De Mers-les-Bains à Nice (1). Petit-déjeuner à l’étang de Saint-Hubert

Le « pont » de l’Ascension encourage à toutes les folies, y compris celles de faire un aller-retour Côte picarde – Riviera en 4 jours. Beaucoup de voiture, me direz-vous. Certes. Mais un impératif me contraignait à ce périple. Et j’en ai profité. A l’aller comme au retour. Aujourd’hui, je vous parlerai de « la descente » (ça m’a toujours amusé, cette expression, car franchement, il y a plus de montagnes, en tout cas côté ouest, sous la Loire qu’au-dessus!), et de mon envie de musarder en bord de Loire. Résultat, après un départ à l’aube et l’autoroute A 13 pour gagner au plus vite le sud-ouest… de l’Ile de France, rassurez-vous! – un premier (tout petit) détour pour aller prendre le petit-déjeuner – dans un petit coin charmant où m’a amenée dernièrement mon travail : les environs des Mesnuls.

« Ancien bassin de retenu, appartenant aux réseaux des étang et rigoles construits par Louis XIV pour alimenter les grandes eaux du château de Versailles, cet étang est aujourd’hui une réserve ornithologique qui abrite de nombreuses espèces d’oiseaux migrateurs. » Source : https://www.parc-naturel-chevreuse.fr/etang-de-saint-hubert (vous remarquerez au passage les deux erreurs d’orthographe!!! Je les ai laissées volontairement…)

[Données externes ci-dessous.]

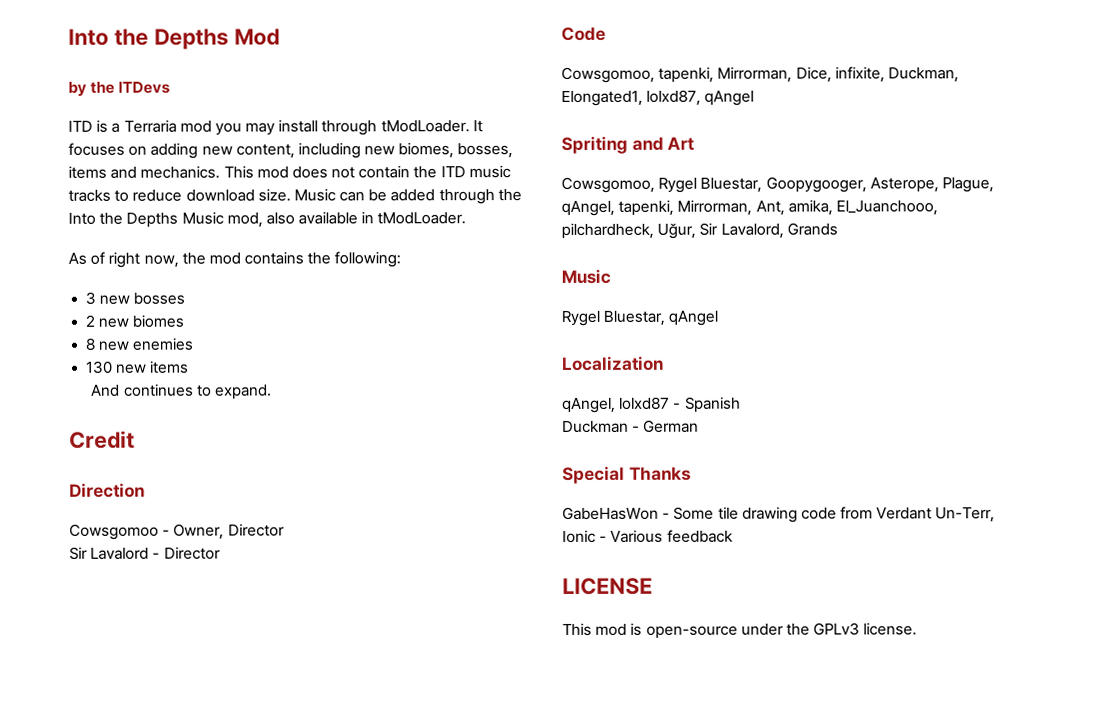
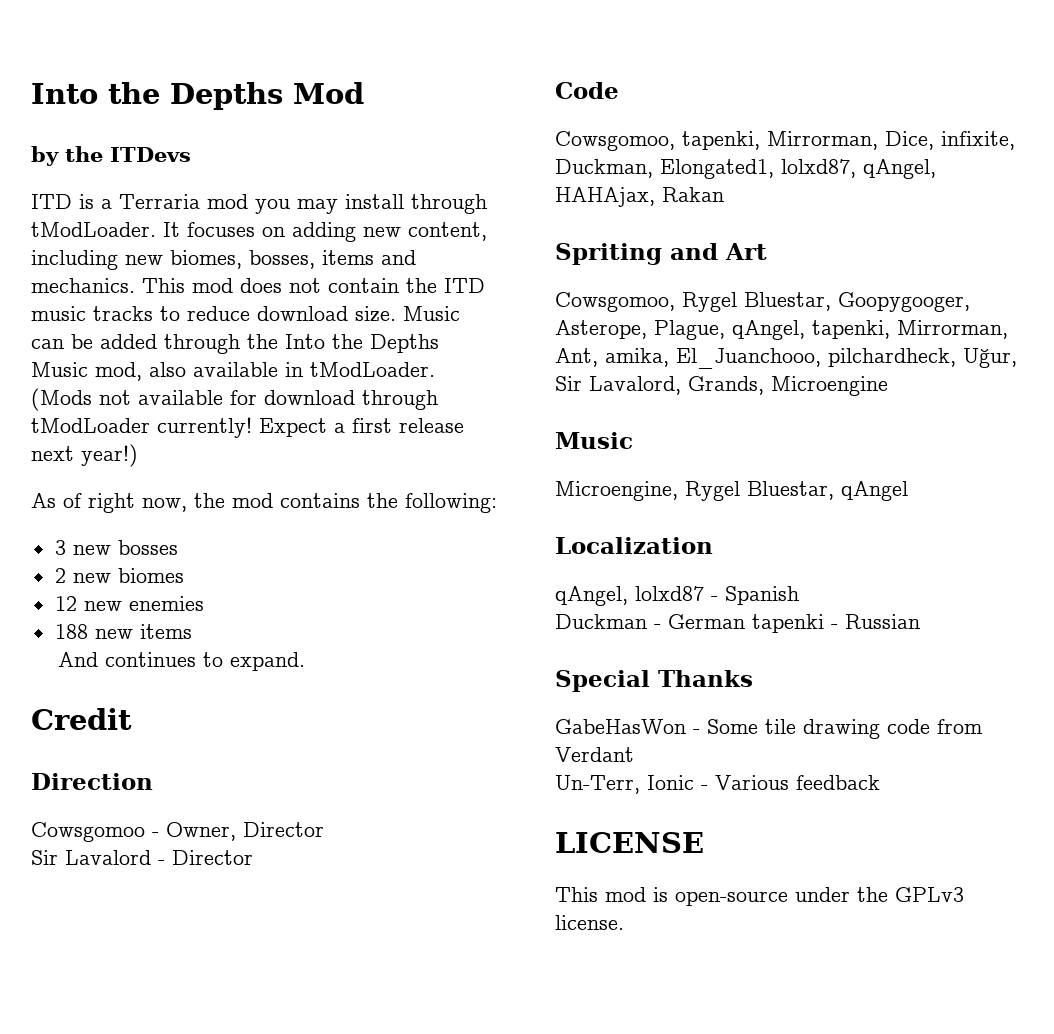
+ (Mods not available for download through tModLoader currently! Expect a first release next year!)
- 8 new enemies
+ 12 new enemies
- 130 new items
+ 188 new items
- Cowsgomoo, tapenki, Mirrorman, Dice, infixite, Duckman, Elongated1, lolxd87, qAngel
+ Cowsgomoo, tapenki, Mirrorman, Dice, infixite, Duckman, Elongated1, lolxd87, qAngel, HAHAjax, Rakan
- Cowsgomoo, Rygel Bluestar, Goopygooger, Asterope, Plague, qAngel, tapenki, Mirrorman, Ant, amika, El_Juanchooo, pilchardheck, Uğur, Sir Lavalord, Grands
+ Cowsgomoo, Rygel Bluestar, Goopygooger, Asterope, Plague, qAngel, tapenki, Mirrorman, Ant, amika, El_Juanchooo, pilchardheck, Uğur, Sir Lavalord, Grands, Microengine
- Rygel Bluestar, qAngel
+ Microengine, Rygel Bluestar, qAngel
- Duckman - German
+ Duckman - German tapenki - Russian
- GabeHasWon - Some tile drawing code from Verdant Un-Terr, Ionic - Various feedback
+ GabeHasWon - Some tile drawing code from Verdant
+ Un-Terr, Ionic - Various feedback

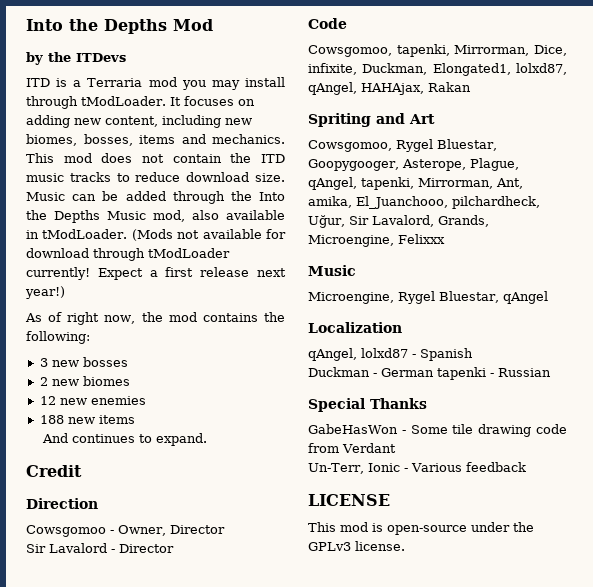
- Cowsgomoo, Rygel Bluestar, Goopygooger, Asterope, Plague, qAngel, tapenki, Mirrorman, Ant, amika, El_Juanchooo, pilchardheck, Uğur, Sir Lavalord, Grands, Microengine
+ Cowsgomoo, Rygel Bluestar, Goopygooger, Asterope, Plague, qAngel, tapenki, Mirrorman, Ant, amika, El_Juanchooo, pilchardheck, Uğur, Sir Lavalord, Grands, Microengine, Felixxx

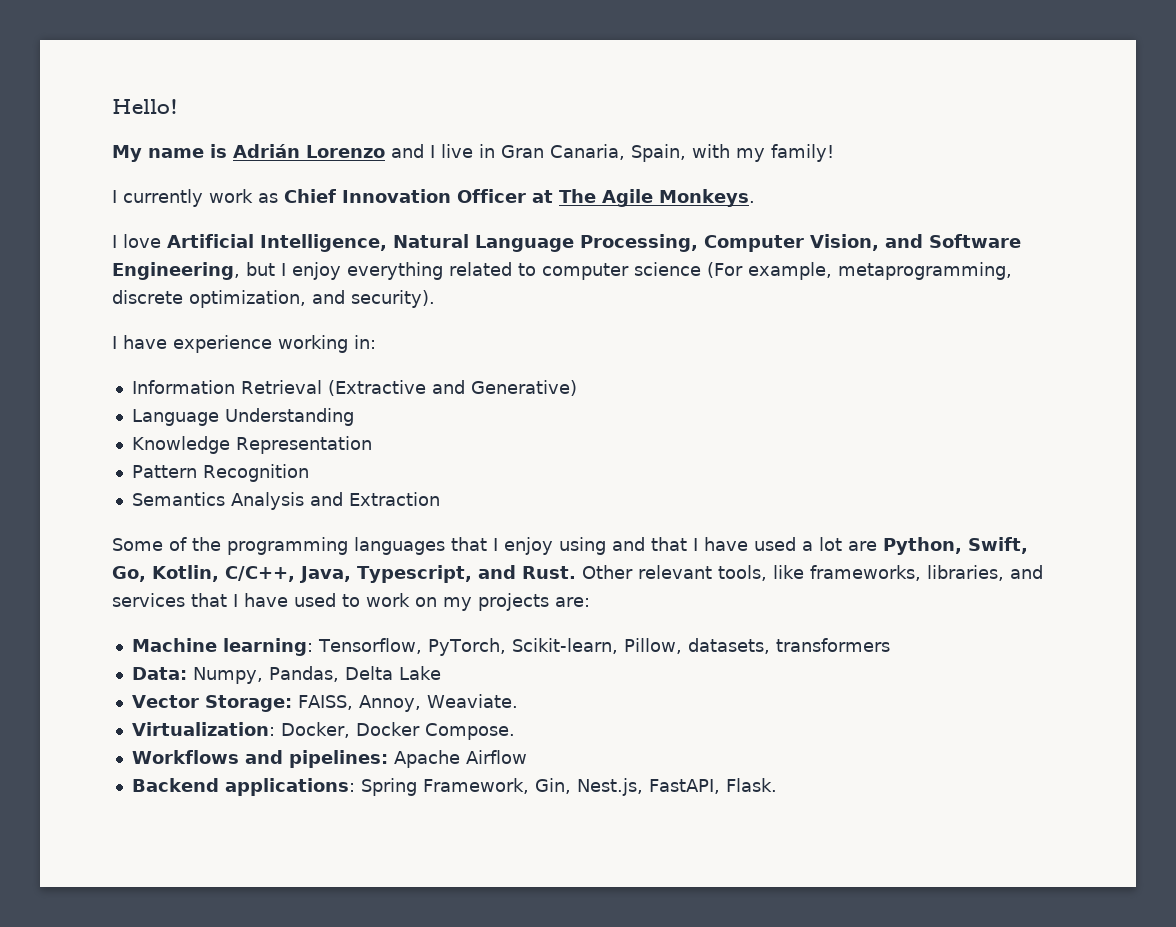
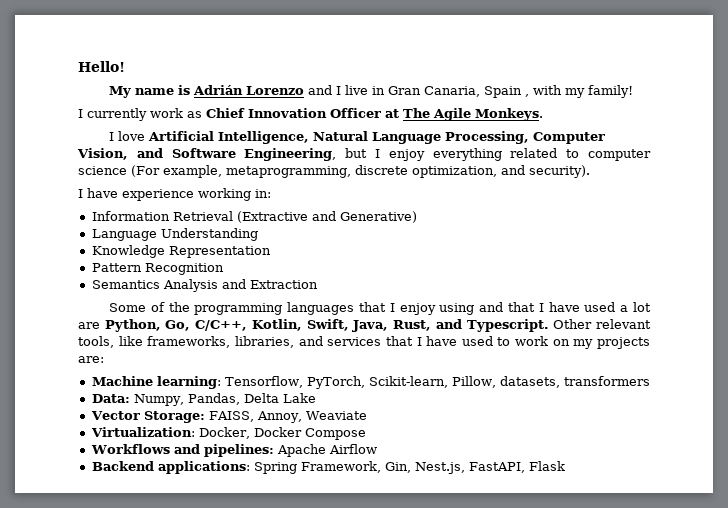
- My name is Adrián Lorenzo and I live in Gran Canaria, Spain, with my family!
+ My name is Adrián Lorenzo and I live in Gran Canaria, Spain , with my family!
- Some of the programming languages that I enjoy using and that I have used a lot are Python, Swift, Go, Kotlin, C/C++, Java, Typescript, and Rust.
+ Some of the programming languages that I enjoy using and that I have used a lot are Python, Go, C/C++, Kotlin, Swift, Java, Rust, and Typescript.
- Vector Storage: FAISS, Annoy, Weaviate.
+ Vector Storage: FAISS, Annoy, Weaviate
- Virtualization: Docker, Docker Compose.
+ Virtualization: Docker, Docker Compose
- Backend applications: Spring Framework, Gin, Nest.js, FastAPI, Flask.
+ Backend applications: Spring Framework, Gin, Nest.js, FastAPI, Flask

Le petit ovale sur la carte indique l’endroit où j’ai stationné la voiture, pris mon café-croissant et aux environs duquel ont été prises les photos qui suivent.

Impressionnant, n’est-ce pas? Et imaginez la fraîcheur et le calme en ce début de matinée, que seul troublaient deux pêcheurs qui se sont vite éloignés sur leur frêle embarcation. Intriguée par un petit édifice, je me suis dirigée vers lui pour comprendre ce que c’était.

Il s’agit de l’un des éléments du vaste système imaginé à l’époque du Roi Soleil, restauré depuis.

Car on allait chercher l’eau loin, pour les fastes de Versailles! (source)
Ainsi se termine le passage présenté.